The Function PredictLoanStatus can be used to produce the predictions for one or more loan applications at a time. Hence, it can be scheduled using a batch job or cron job to run every night and generate predictions for all the loan applications available in the system.

In [ ]:
 

Deploying a predictive model as an API

  • Django and flask are two popular ways to deploy predictive models as a web service
  • You can call your predictive models using a URL from any front end like tableau, java or angular js

Creating the model with few parameters

Function for predictions API

In [54]:
# Creating the function which can take loan inputs and perform prediction
def FunctionLoanPrediction(inp_married, inp_education, inp_credit_history, inp_Property_Area):
    SampleInputData=pd.DataFrame(
     data=[[inp_married, inp_education , inp_credit_history, inp_Property_Area]],
     columns=['Married','Education','Credit_History','Property_Area'])

    # Calling the function defined above using the input parameters
    Predictions=PredictLoanStatus(InputLoanDetails= SampleInputData)

    # Returning the predicted loan status
    return(Predictions.to_json())

# Function call
FunctionLoanPrediction(inp_married='Yes', 
                       inp_education='Graduate',
                       inp_credit_history=1.0,
                       inp_Property_Area='Urban')
Out[54]:
'{"Predicted Status":{"0":"Y"}}'
In [ ]:
 
In [55]:
# Installing the flask library required to create the API
#!pip install flask

Creating Flask API

In [56]:
from flask import Flask,request,jsonify
import pickle
import pandas as pd
import numpy
In [57]:
app = Flask(__name__)

@app.route('/get_loan_prediction', methods=["GET"])
def get_loan_prediction():
    try:
        # Getting the paramters from API call
        married_value = request.args.get('Married')
        education_value = request.args.get('Education')
        credit_value=float(request.args.get('CreditHistory'))
        property_area_value=request.args.get('PropertyArea')
                
        # Calling the funtion to get loan approval status
        prediction_from_api=FunctionLoanPrediction(inp_married=married_value,
                               inp_education=education_value, 
                               inp_credit_history=credit_value,
                               inp_Property_Area= property_area_value)

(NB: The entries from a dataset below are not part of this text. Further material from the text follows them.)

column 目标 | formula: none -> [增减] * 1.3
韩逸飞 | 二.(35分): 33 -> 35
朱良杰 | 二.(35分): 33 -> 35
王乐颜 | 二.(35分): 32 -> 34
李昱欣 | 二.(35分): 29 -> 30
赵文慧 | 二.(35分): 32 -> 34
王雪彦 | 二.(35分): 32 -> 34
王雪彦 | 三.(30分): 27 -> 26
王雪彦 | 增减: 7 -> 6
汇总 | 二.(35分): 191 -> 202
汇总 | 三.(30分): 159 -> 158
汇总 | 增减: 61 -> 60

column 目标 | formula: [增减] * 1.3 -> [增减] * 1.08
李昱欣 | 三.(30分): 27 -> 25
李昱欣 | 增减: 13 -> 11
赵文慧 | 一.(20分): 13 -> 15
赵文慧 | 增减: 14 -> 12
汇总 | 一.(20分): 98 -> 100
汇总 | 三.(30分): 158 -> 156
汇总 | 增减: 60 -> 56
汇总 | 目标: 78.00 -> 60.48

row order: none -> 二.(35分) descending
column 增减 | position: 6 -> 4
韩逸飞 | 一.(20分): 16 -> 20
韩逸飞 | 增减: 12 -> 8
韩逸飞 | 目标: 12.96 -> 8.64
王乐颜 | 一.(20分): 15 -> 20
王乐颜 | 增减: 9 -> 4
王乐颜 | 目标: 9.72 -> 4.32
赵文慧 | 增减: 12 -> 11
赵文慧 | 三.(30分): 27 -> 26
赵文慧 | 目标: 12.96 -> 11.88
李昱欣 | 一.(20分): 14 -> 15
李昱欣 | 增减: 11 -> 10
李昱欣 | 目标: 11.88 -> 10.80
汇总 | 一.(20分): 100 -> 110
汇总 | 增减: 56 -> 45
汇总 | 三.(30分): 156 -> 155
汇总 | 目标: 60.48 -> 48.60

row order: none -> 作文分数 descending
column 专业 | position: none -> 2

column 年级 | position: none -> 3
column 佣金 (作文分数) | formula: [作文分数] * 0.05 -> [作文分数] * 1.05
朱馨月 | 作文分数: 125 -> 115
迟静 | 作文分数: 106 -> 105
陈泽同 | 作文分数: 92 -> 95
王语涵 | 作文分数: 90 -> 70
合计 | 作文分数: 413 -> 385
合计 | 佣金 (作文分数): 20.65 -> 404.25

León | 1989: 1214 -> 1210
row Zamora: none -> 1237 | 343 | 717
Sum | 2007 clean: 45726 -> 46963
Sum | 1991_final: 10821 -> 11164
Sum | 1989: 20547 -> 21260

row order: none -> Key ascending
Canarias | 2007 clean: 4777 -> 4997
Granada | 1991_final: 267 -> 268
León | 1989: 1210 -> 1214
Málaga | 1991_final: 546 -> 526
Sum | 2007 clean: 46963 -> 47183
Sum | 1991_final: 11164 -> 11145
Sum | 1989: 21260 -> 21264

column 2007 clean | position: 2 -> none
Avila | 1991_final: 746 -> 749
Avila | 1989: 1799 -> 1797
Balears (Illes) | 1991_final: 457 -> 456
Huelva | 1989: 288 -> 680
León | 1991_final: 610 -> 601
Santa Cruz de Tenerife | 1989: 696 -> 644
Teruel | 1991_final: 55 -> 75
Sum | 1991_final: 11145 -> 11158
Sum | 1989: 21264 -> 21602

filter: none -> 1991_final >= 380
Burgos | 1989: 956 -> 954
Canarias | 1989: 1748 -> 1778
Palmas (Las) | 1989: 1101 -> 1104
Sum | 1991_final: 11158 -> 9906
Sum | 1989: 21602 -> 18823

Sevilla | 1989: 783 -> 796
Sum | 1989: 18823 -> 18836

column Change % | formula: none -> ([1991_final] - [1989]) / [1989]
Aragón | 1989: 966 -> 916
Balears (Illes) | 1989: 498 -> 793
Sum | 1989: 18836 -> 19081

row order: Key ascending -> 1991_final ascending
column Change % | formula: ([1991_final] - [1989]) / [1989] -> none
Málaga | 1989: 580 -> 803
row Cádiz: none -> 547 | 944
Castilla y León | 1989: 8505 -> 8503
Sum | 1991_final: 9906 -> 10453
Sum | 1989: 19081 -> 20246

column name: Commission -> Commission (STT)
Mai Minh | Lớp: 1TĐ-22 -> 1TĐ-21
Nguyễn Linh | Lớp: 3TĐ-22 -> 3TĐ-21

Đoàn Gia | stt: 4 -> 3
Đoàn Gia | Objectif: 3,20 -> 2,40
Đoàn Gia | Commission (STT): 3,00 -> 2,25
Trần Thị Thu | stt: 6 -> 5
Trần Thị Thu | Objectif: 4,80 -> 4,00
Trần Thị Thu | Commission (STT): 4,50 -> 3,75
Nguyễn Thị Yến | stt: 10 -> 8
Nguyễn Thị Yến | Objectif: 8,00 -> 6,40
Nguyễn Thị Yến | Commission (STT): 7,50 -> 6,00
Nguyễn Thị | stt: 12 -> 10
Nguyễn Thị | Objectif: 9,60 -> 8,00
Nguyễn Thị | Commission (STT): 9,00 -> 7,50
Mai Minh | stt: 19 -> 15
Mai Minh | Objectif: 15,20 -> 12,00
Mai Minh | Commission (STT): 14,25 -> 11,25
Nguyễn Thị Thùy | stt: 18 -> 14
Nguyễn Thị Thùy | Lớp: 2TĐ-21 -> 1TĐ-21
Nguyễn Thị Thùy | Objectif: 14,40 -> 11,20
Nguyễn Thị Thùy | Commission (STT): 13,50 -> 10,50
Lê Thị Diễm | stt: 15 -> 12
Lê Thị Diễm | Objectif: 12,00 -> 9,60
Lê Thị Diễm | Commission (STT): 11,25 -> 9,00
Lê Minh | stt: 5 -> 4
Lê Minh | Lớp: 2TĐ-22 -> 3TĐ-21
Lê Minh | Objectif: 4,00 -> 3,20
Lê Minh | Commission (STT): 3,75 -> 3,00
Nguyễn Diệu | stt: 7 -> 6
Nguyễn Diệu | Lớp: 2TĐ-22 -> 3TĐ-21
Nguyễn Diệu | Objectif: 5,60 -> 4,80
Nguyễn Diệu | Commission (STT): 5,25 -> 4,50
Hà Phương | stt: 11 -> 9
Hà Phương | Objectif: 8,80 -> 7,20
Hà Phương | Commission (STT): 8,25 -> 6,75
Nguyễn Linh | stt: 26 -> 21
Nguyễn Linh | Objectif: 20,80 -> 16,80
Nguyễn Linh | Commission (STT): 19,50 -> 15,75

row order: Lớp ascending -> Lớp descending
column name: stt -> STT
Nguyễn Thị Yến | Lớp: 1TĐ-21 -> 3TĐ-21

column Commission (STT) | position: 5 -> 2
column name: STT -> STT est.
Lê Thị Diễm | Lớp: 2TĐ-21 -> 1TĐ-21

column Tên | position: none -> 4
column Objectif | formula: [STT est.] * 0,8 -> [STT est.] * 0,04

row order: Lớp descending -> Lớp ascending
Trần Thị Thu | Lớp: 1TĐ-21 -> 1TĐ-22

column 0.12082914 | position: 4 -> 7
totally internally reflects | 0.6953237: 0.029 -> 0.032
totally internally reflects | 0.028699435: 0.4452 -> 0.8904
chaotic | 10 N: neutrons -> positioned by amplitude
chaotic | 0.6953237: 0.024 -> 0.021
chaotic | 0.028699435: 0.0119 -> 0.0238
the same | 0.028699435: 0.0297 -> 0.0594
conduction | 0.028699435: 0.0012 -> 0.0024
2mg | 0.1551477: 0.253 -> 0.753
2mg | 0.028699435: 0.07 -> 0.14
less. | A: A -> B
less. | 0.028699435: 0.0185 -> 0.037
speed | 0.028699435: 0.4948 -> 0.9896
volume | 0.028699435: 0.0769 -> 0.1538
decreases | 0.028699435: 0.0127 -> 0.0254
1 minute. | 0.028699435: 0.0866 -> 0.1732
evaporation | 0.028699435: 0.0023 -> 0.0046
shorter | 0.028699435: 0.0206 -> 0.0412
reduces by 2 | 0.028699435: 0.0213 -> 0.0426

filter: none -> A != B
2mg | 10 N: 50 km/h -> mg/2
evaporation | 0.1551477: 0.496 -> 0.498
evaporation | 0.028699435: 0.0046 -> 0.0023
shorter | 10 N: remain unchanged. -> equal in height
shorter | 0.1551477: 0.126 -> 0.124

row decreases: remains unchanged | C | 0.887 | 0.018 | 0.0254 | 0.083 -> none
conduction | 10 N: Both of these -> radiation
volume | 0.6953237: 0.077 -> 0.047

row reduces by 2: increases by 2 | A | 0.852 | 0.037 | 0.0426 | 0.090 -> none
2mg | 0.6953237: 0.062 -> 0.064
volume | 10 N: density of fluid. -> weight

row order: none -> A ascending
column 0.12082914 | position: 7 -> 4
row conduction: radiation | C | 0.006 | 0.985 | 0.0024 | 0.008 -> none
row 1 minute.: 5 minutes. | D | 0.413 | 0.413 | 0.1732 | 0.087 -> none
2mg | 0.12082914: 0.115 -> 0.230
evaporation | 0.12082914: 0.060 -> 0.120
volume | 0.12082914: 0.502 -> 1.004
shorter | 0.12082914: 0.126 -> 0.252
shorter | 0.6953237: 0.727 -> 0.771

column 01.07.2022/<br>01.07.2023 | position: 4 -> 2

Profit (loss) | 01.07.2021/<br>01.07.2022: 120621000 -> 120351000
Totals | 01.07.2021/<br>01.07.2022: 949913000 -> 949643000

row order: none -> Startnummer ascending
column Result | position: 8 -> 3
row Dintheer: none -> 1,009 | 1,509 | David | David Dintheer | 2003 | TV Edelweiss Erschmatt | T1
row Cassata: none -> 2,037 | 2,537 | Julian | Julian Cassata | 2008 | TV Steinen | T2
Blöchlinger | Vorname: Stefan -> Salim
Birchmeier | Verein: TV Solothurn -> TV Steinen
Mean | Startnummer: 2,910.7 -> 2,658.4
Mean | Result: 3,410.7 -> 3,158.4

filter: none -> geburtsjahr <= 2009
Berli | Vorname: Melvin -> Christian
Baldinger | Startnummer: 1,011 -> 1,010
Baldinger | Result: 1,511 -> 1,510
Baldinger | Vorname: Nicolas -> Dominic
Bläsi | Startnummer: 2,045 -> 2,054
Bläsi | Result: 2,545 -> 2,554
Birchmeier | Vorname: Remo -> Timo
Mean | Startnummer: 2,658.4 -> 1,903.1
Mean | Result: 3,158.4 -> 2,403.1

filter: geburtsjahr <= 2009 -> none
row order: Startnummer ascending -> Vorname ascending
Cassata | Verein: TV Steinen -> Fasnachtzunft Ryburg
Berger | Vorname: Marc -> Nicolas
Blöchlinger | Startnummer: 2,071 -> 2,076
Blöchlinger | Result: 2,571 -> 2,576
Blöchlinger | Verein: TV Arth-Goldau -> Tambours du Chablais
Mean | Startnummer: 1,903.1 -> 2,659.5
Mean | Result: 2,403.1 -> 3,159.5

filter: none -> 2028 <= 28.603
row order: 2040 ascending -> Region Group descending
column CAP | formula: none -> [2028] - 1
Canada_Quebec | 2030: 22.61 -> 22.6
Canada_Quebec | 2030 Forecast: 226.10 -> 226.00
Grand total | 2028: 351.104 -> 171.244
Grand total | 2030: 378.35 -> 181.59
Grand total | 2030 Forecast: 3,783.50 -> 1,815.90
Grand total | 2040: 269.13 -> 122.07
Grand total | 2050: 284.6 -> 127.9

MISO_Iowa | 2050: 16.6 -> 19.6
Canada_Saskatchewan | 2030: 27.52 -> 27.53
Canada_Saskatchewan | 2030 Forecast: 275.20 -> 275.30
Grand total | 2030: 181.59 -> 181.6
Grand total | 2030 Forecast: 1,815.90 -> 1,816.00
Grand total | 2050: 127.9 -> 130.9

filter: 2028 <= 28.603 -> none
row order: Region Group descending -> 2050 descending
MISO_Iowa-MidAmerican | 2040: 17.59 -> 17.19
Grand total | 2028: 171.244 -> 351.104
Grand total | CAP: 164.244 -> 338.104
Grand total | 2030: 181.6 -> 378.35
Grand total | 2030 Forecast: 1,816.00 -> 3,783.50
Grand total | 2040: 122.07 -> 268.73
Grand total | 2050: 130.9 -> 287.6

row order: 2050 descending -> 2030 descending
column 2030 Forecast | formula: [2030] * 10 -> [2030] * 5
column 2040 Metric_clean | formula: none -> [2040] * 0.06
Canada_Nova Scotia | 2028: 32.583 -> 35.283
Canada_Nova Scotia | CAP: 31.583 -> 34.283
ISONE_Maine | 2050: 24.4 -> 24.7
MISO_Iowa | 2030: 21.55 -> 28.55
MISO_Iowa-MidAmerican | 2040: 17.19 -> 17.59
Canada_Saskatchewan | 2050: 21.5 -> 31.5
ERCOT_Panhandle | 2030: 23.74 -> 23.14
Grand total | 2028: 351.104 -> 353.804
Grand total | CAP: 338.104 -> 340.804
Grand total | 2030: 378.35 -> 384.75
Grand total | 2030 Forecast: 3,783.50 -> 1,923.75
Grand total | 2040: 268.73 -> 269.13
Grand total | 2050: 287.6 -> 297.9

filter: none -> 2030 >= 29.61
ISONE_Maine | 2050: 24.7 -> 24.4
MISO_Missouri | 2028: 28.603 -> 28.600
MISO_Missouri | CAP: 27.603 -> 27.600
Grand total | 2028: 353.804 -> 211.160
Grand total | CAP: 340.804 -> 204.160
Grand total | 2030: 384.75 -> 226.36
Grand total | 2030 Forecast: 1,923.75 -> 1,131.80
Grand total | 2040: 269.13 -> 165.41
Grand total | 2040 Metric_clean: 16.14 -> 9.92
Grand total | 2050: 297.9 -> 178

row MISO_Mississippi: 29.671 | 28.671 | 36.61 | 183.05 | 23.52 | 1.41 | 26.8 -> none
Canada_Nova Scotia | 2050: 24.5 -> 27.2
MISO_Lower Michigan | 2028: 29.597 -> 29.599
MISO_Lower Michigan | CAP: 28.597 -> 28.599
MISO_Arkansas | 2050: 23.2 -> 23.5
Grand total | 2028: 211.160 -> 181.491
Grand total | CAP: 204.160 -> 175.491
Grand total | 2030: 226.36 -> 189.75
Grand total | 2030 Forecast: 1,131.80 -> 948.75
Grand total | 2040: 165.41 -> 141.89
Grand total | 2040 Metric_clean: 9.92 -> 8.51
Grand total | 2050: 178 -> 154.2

        return (prediction_from_api)
    
    except Exception as e:
        return('Something is not right!:'+str(e))

Starting the API engine

In [58]:
import os
if __name__ =="__main__":
    
    # Hosting the API in localhost
    app.run(host='127.0.0.1', port=8080, threaded=True, debug=True, use_reloader=False)
    # Interrupt kernel to stop the API
 * Serving Flask app "__main__" (lazy loading)
 * Environment: production
   WARNING: This is a development server. Do not use it in a production deployment.
   Use a production WSGI server instead.
 * Debug mode: on
 * Running on http://127.0.0.1:8080/ (Press CTRL+C to quit)
127.0.0.1 - - [15/Sep/2020 17:09:44] "GET /get_loan_prediction?Married=Yes&Education=Graduate&CreditHistory=0.0&PropertyArea=Urban HTTP/1.1" 200 -

Sample URL to call the API

This URL can be called by any front end application like Java, Tableau etc. Once the parameters are passed to it, the predictions will be generated.